El Banco Central del Paraguay confirmó que la economía cerrará el año con un crecimiento del 6%, impulsado por diez meses consecutivos de expansión del IMAEP y por un dinamismo más diversificado. El presidente del BCP, Carlos Carvallo, destacó ante medios de prensa que el país “sorprendió” y superó todas las previsiones.
La economía paraguaya avanza hacia el cierre del 2025 con un desempeño que superó ampliamente las expectativas iniciales, mostrando una capacidad de recuperación que no se veía desde antes de la pandemia. Con diez meses consecutivos de expansión del Indicador Mensual de Actividad Económica (IMAEP) y un crecimiento acumulado cercano al 6%, el país se posiciona como la economía de mayor avance en la región.
El presidente del Banco Central del Paraguay (BCP), Carlos Carvallo, destacó en declaraciones concedidas a medios de prensa que el resultado anual será uno de los más sólidos de los últimos años. “El país nos sorprendió: subestimamos la capacidad de la economía paraguaya, que demostró tener sus propios motores. Será el mayor crecimiento de la región”, afirmó, señalando que el avance no depende de un solo rubro, sino de un entramado productivo más amplio y resiliente.
Los datos del IMAEP respaldan esta lectura. En octubre, el indicador registró un incremento interanual del 5,7%, acumulando un crecimiento de 5,9% entre enero y octubre. Según el informe técnico del BCP, todos los sectores aportaron positivamente al desempeño mensual, un comportamiento reflejado en el reporte oficial.
El sector primario se consolidó como uno de los pilares del año. Con un crecimiento interanual del 8,2% y un acumulado de 5,0%, la agricultura mostró un repunte importante gracias a los mayores niveles de producción de maíz, trigo, arroz y algodón, aunque la menor oferta de soja atenuó el resultado general. La ganadería también tuvo un aporte positivo, especialmente por el mayor faenamiento de cerdos y aves, acompañado por un incremento en la producción de leche y huevos. La minería sumó dinamismo con avances en la extracción de piedras y arenas.

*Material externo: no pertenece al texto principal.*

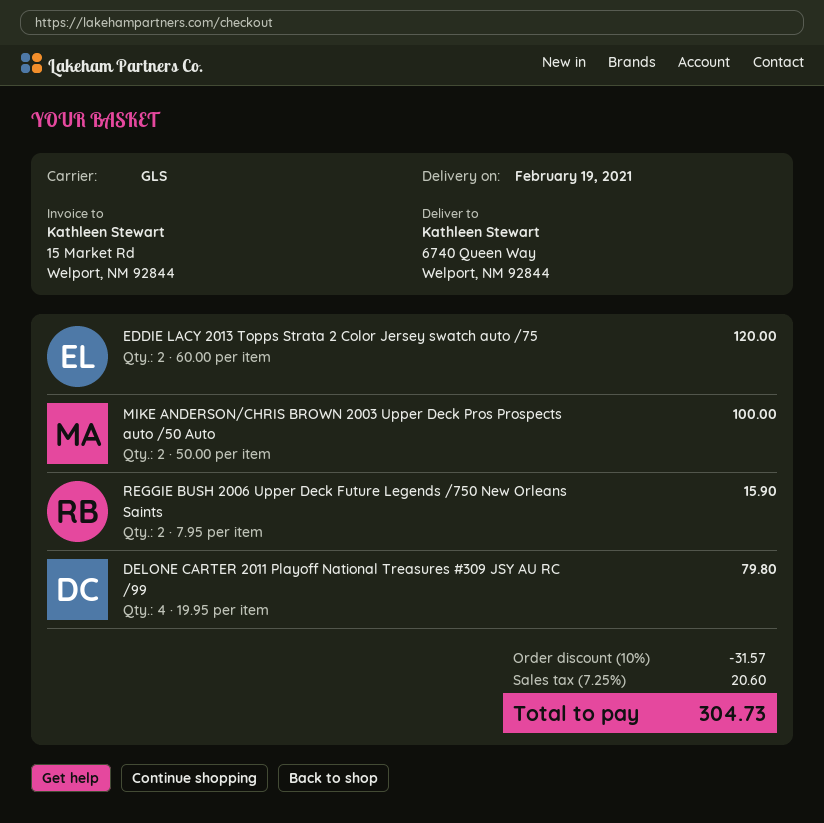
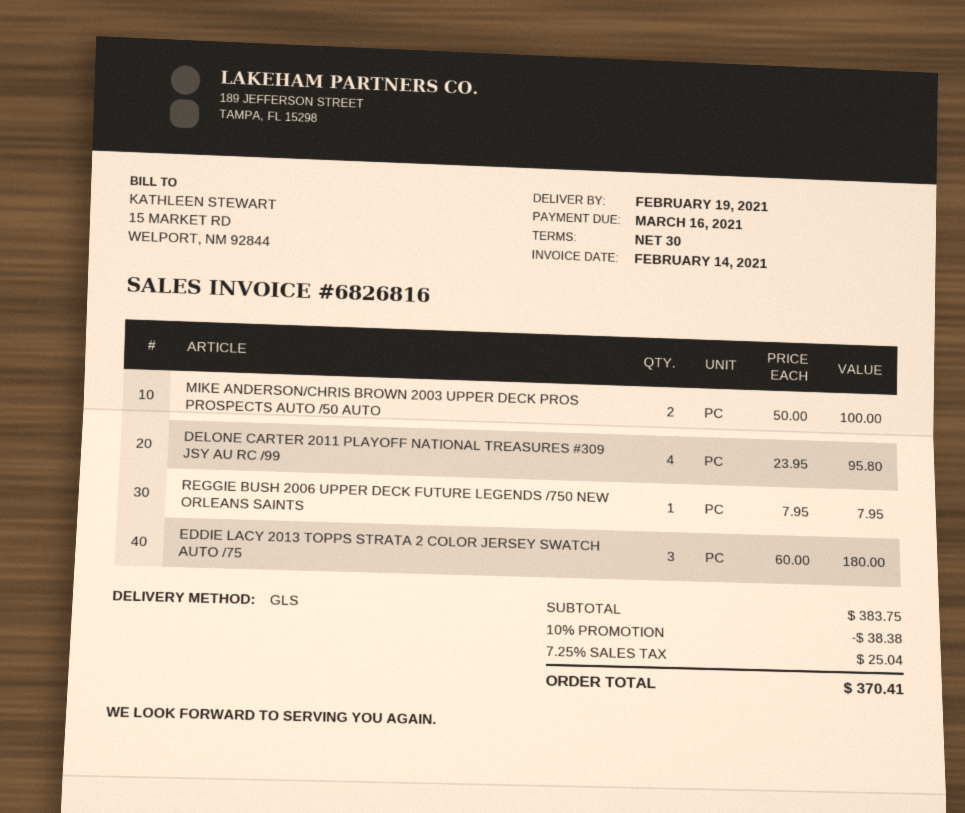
EDDIE LACY 2013 Topps Strata 2 Color Jersey swatch auto /75: 2 x 60.00 = 120.00 -> 3 x 60.00 = 180.00
REGGIE BUSH 2006 Upper Deck Future Legends /750 New Orleans Saints: 2 x 7.95 = 15.90 -> 1 x 7.95 = 7.95
DELONE CARTER 2011 Playoff National Treasures #309 JSY AU RC /99: 4 x 19.95 = 79.80 -> 4 x 23.95 = 95.80
discount: 10% = 31.57 -> 10% = 38.38
tax: 7.25% = 20.60 -> 7.25% = 25.04
total: 304.73 -> 370.41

El sector secundario mantuvo el impulso con un crecimiento interanual del 7,3%, acumulando 7,0% en el año. La generación de energía eléctrica volvió a desempeñar un papel determinante, al igual que la distribución de energía, el suministro de agua y el saneamiento ambiental.
Las manufacturas crecieron 5,0% interanual y 5,9% acumulado. Los rubros más dinámicos fueron aceites, lácteos, azúcar, molinerías, panificados, bebidas, tabacos, papel, cueros, calzados, minerales no metálicos y metales comunes, además de la fabricación de maquinarias. Persisten dificultades en carnes, madera, químicos y textiles, que moderaron el resultado general.
En los servicios, el crecimiento alcanzó 4,1% interanual y 5,3% acumulado, con aportes de comercio, intermediación financiera, servicios empresariales y del hogar, restaurantes, hoteles, telecomunicaciones, transporte e inmobiliarias. Los servicios gubernamentales fueron el único componente con resultados negativos.
El núcleo más estable de la economía, el IMAEP sin agricultura ni binacionales, creció 5,5% interanual y acumuló 6,0% hasta octubre, un desempeño que confirma que la expansión responde a motores propios y menos volátiles.
Con estos resultados, Paraguay se encamina a cerrar el 2025 como la economía de mayor crecimiento de Sudamérica. Para Carvallo, el desafío será sostener este impulso en 2026: “La economía paraguaya demostró resiliencia y motores internos. Ahora debemos consolidar la estabilidad para continuar por esta senda”.